[Source records]
= = = = = = =
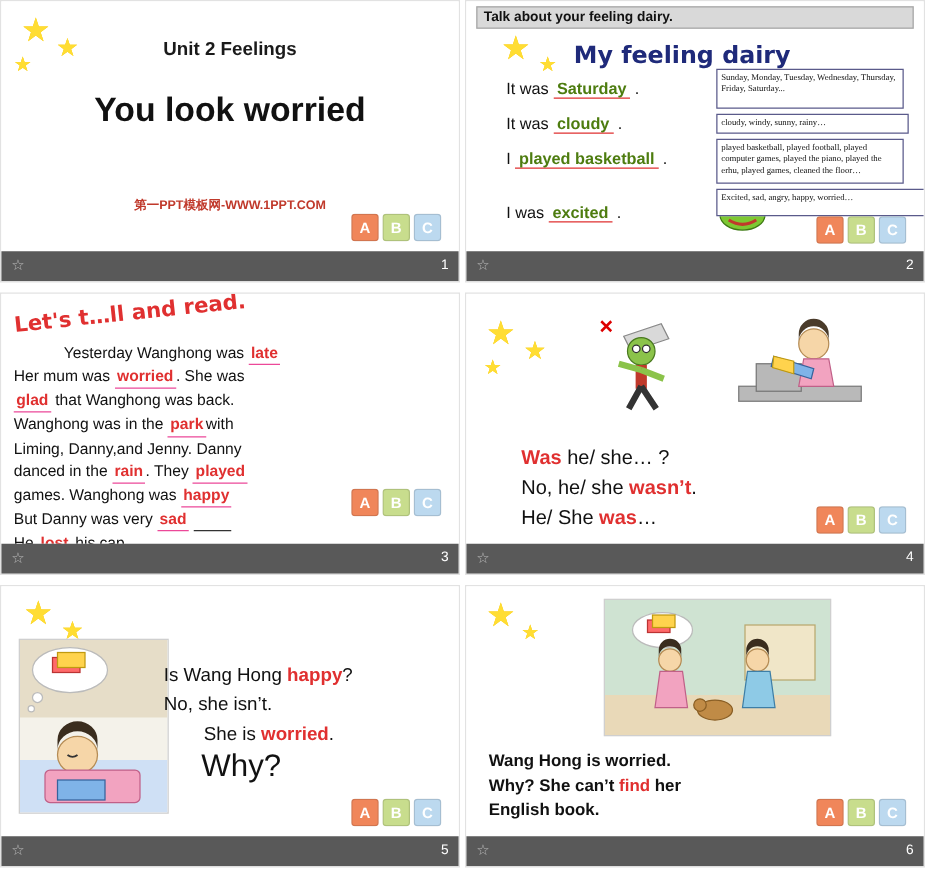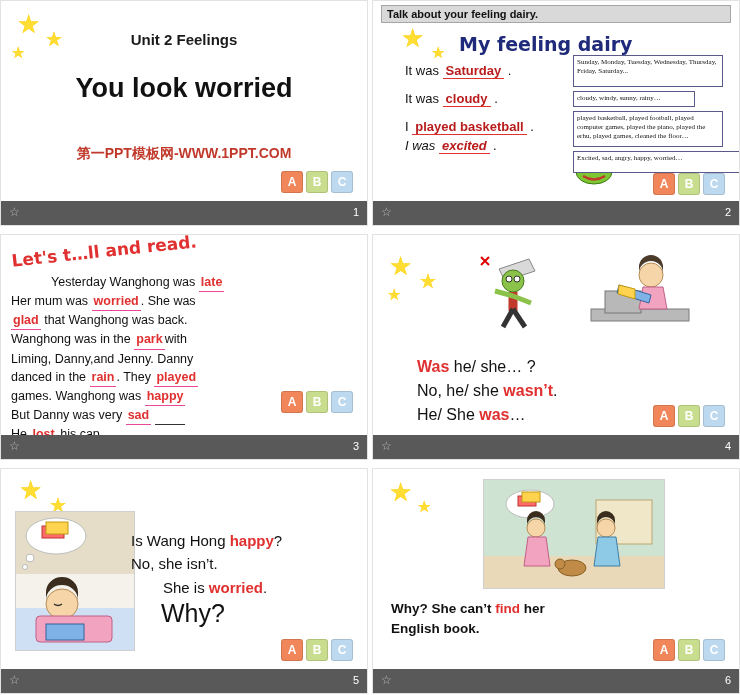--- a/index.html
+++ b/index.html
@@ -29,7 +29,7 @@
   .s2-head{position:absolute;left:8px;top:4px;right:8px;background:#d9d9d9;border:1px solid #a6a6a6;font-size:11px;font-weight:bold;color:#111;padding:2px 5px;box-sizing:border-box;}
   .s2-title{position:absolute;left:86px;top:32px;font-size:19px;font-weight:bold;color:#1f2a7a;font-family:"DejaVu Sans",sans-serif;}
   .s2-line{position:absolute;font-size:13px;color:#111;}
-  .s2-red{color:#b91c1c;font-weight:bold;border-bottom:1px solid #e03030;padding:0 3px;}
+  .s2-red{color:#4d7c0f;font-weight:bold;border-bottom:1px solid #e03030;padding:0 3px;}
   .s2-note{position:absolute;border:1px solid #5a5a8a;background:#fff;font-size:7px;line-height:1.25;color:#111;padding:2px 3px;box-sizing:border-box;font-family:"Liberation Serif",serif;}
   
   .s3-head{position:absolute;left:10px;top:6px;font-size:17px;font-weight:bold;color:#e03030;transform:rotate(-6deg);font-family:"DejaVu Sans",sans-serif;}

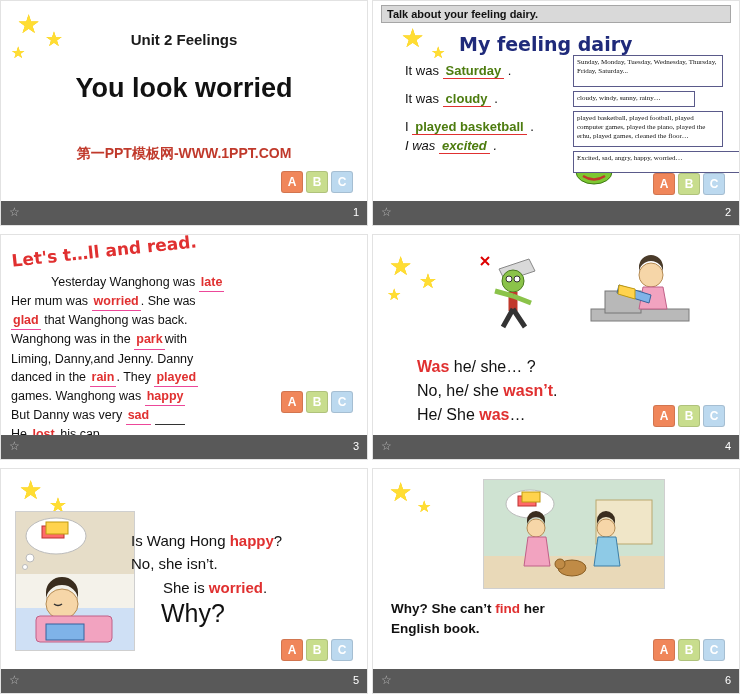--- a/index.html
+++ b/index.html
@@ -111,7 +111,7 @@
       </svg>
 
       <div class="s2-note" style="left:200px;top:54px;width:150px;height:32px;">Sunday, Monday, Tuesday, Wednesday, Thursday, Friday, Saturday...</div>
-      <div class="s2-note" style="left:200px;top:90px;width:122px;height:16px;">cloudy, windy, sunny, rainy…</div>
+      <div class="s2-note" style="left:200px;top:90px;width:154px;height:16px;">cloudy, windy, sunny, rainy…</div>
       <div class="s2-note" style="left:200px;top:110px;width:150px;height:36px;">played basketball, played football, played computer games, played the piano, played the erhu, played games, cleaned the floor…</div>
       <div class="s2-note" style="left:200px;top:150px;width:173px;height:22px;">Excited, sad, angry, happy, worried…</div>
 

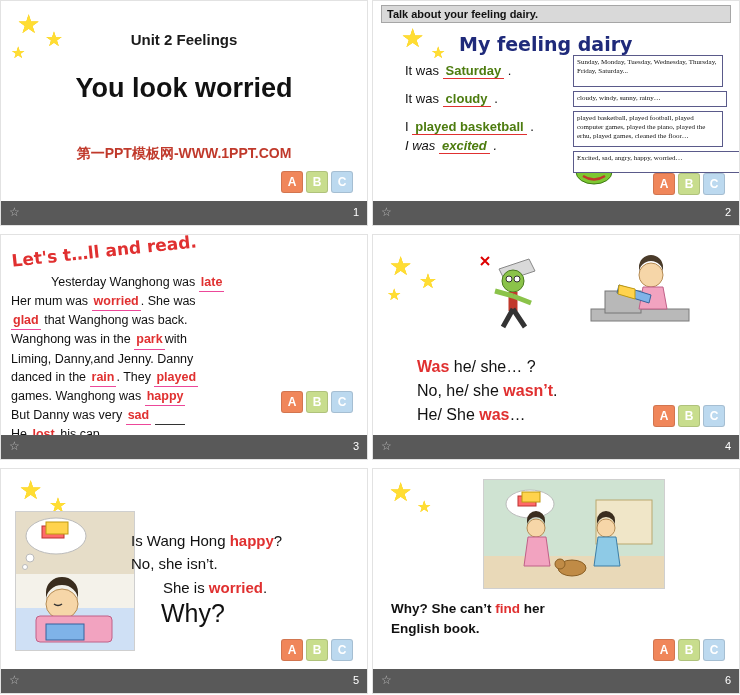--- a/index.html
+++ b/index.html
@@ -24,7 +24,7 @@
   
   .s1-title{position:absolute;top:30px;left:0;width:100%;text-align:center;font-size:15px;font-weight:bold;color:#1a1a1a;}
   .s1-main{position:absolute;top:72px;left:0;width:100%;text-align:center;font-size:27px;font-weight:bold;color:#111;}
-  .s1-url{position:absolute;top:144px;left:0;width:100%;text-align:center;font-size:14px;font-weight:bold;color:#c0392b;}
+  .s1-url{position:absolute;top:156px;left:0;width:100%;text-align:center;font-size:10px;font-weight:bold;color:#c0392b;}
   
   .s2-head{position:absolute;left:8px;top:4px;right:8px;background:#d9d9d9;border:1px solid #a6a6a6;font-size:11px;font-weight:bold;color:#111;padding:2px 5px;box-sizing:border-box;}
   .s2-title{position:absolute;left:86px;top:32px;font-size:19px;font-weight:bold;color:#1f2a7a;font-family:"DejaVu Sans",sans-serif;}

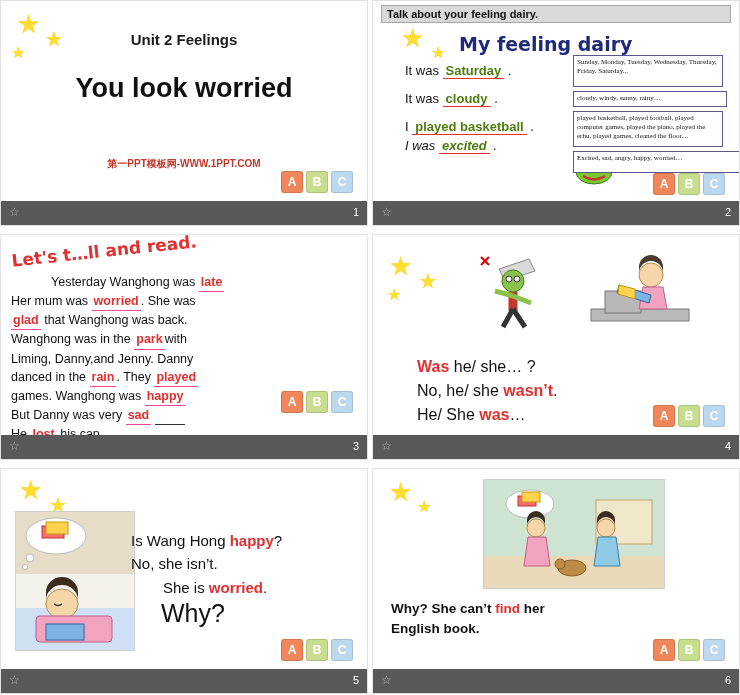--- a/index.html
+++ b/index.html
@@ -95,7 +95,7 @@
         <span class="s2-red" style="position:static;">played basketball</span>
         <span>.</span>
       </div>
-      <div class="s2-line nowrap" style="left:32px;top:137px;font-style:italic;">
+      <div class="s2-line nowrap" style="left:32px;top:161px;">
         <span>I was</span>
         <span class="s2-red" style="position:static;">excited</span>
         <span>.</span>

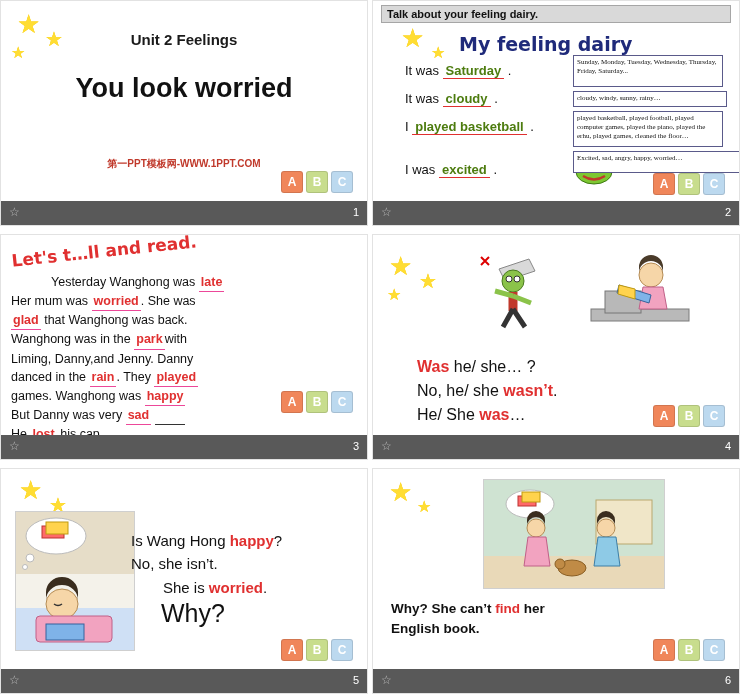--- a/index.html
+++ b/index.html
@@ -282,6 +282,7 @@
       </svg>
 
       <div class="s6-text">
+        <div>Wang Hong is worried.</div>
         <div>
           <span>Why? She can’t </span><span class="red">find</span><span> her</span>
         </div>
= = = = = = =
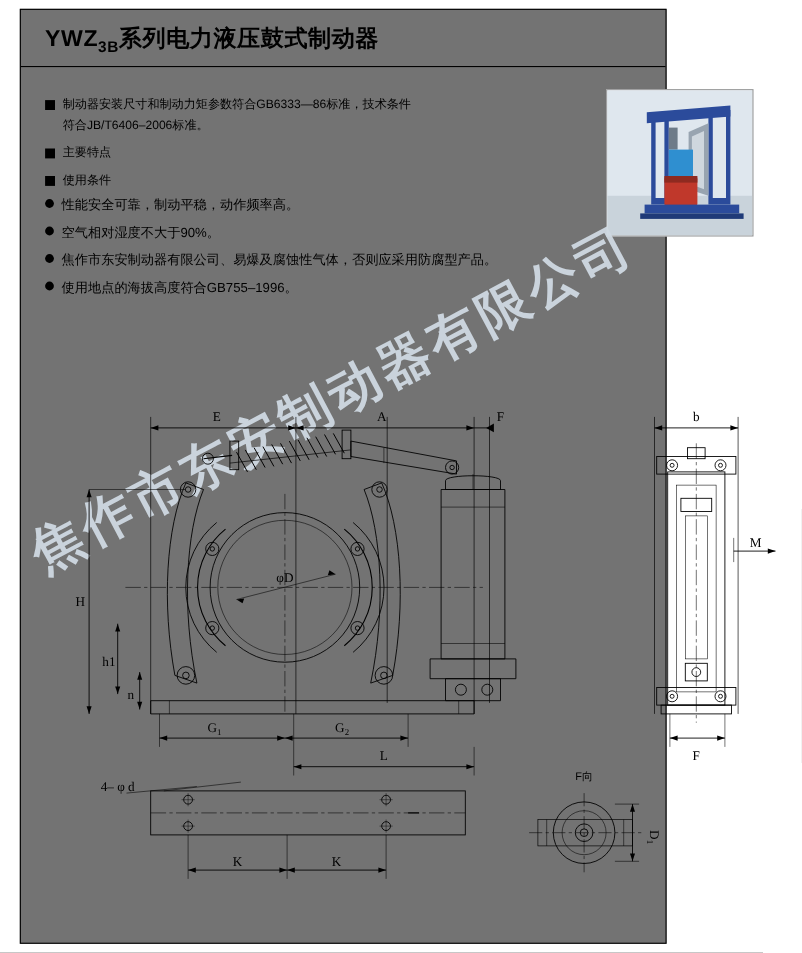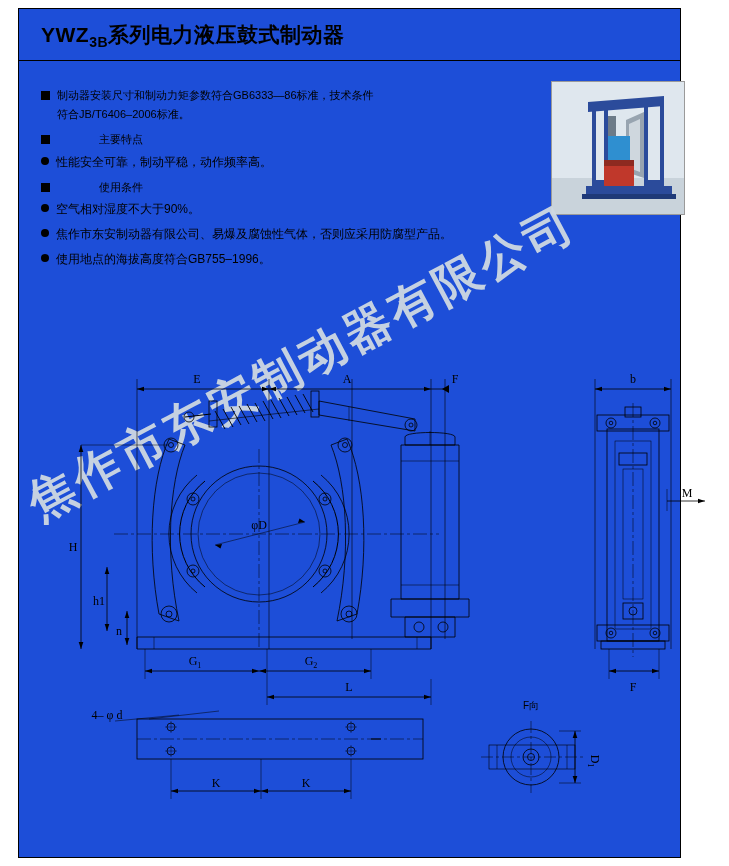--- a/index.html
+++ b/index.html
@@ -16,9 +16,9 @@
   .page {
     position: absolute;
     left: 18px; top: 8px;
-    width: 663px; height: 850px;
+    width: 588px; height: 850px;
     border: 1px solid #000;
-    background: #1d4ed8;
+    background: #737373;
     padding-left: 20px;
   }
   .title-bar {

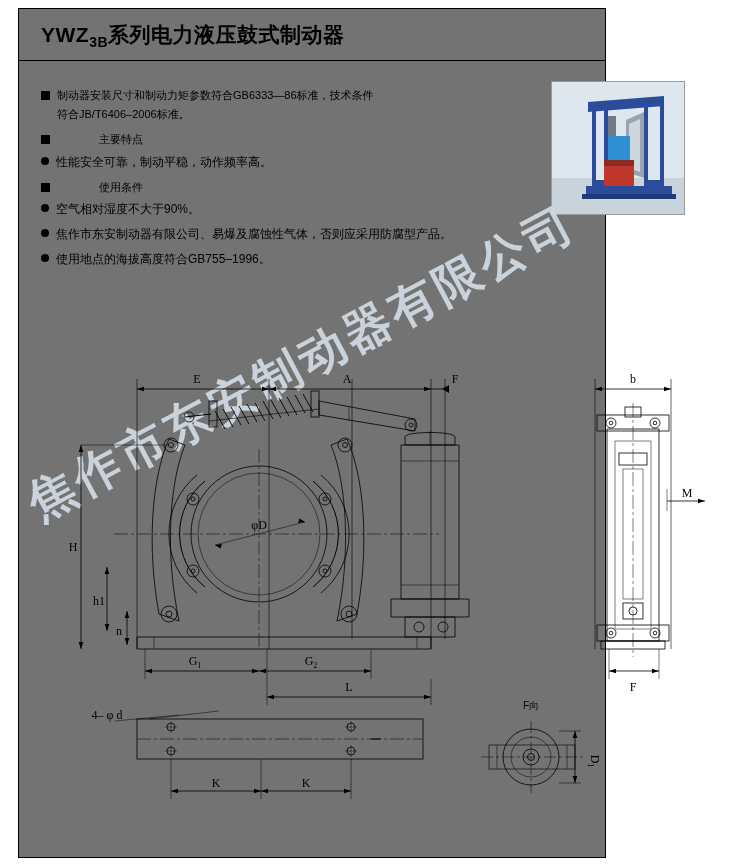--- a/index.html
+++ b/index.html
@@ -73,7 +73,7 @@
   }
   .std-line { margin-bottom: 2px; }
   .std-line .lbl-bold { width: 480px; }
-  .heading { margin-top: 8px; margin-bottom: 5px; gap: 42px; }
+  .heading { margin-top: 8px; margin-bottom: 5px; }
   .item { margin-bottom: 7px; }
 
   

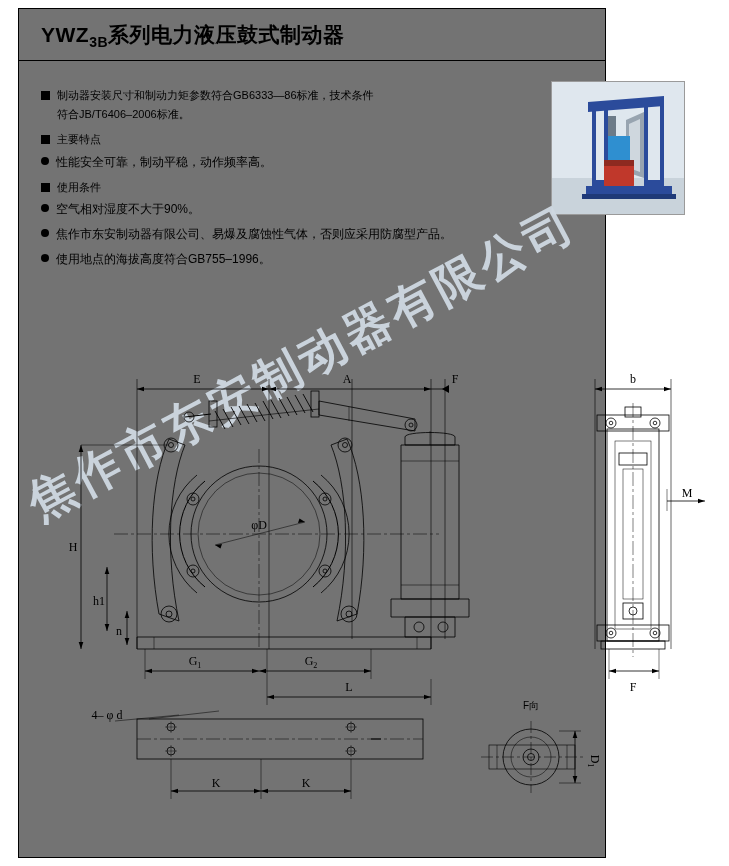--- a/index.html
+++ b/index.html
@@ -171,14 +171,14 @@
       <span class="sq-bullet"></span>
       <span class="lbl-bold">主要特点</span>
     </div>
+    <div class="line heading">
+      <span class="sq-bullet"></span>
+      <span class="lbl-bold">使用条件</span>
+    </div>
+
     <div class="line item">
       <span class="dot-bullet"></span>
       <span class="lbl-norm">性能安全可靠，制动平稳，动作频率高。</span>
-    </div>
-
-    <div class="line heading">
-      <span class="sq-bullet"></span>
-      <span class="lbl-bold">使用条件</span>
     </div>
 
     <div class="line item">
= = = = = = =
## Task directions
Find the word "sunny" in the data and copy out each line where it turns up.

## Output for this exercise
-      <div class="s2-note" style="left:200px;top:90px;width:122px;height:16px;">cloudy, windy, sunny, rainy…</div>
+      <div class="s2-note" style="left:200px;top:90px;width:154px;height:16px;">cloudy, windy, sunny, rainy…</div>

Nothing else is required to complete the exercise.